Structured diff data:
* * * * * * *
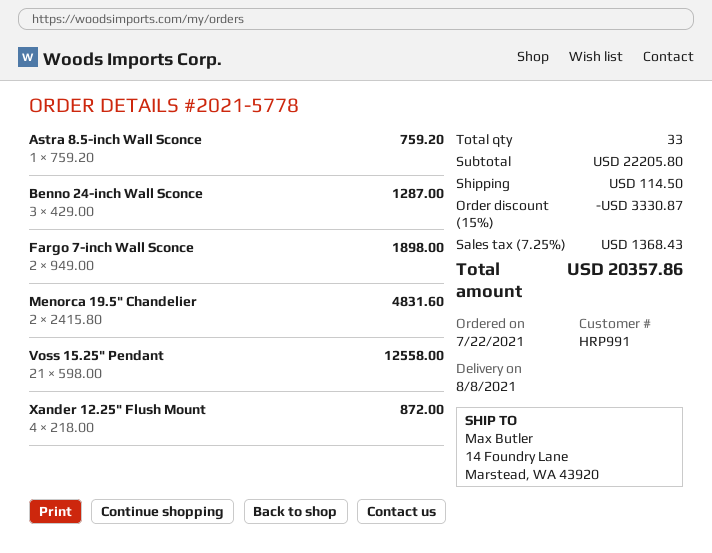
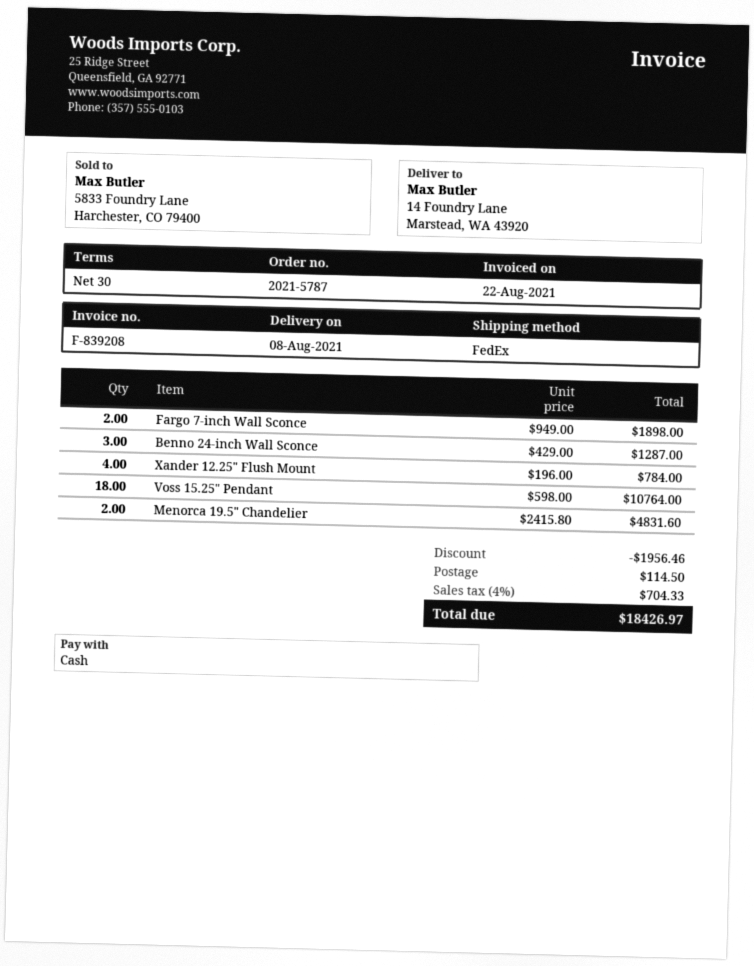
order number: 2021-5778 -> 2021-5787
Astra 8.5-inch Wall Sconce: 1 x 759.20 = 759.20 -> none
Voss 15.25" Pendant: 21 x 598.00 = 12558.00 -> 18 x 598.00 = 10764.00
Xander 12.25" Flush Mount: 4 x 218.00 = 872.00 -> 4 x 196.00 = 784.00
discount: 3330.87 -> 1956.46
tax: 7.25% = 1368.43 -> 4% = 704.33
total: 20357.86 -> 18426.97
* * * * * * *
[Task to complete]: All that is wanted is the line with "Astra 8.5-inch Wall" and every later line in the entries, reproduced exactly.

[Response to this exercise]:
Astra 8.5-inch Wall Sconce: 1 x 759.20 = 759.20 -> none
Voss 15.25" Pendant: 21 x 598.00 = 12558.00 -> 18 x 598.00 = 10764.00
Xander 12.25" Flush Mount: 4 x 218.00 = 872.00 -> 4 x 196.00 = 784.00
discount: 3330.87 -> 1956.46
tax: 7.25% = 1368.43 -> 4% = 704.33
total: 20357.86 -> 18426.97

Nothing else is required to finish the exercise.